**PROBLEM TO WORK ON:**
Your response should contain every line from the data below that holds the string "Dark".

[Recorded data]
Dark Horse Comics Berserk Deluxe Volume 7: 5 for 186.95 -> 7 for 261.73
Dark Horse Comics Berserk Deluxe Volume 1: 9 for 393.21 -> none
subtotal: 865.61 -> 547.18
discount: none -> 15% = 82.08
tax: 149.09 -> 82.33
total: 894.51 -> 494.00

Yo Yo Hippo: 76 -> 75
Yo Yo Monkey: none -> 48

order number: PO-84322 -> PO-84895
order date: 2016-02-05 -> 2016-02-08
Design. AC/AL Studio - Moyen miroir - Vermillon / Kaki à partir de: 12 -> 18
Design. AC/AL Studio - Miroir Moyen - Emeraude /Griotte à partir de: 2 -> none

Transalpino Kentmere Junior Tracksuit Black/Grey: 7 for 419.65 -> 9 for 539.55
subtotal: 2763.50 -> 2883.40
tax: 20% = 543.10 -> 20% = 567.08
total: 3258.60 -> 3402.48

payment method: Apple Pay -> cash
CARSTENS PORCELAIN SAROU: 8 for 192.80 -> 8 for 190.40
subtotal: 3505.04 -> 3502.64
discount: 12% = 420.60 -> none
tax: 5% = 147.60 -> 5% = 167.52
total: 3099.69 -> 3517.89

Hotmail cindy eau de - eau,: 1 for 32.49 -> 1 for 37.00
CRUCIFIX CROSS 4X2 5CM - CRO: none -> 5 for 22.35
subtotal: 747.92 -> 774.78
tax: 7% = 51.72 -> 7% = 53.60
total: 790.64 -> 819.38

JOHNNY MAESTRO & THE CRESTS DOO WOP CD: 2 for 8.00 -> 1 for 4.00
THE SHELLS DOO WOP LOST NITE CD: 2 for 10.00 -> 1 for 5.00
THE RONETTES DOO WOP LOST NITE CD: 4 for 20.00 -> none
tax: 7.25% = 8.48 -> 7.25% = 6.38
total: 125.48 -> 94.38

**EXPECTED ANSWER:**
Dark Horse Comics Berserk Deluxe Volume 7: 5 for 186.95 -> 7 for 261.73
Dark Horse Comics Berserk Deluxe Volume 1: 9 for 393.21 -> none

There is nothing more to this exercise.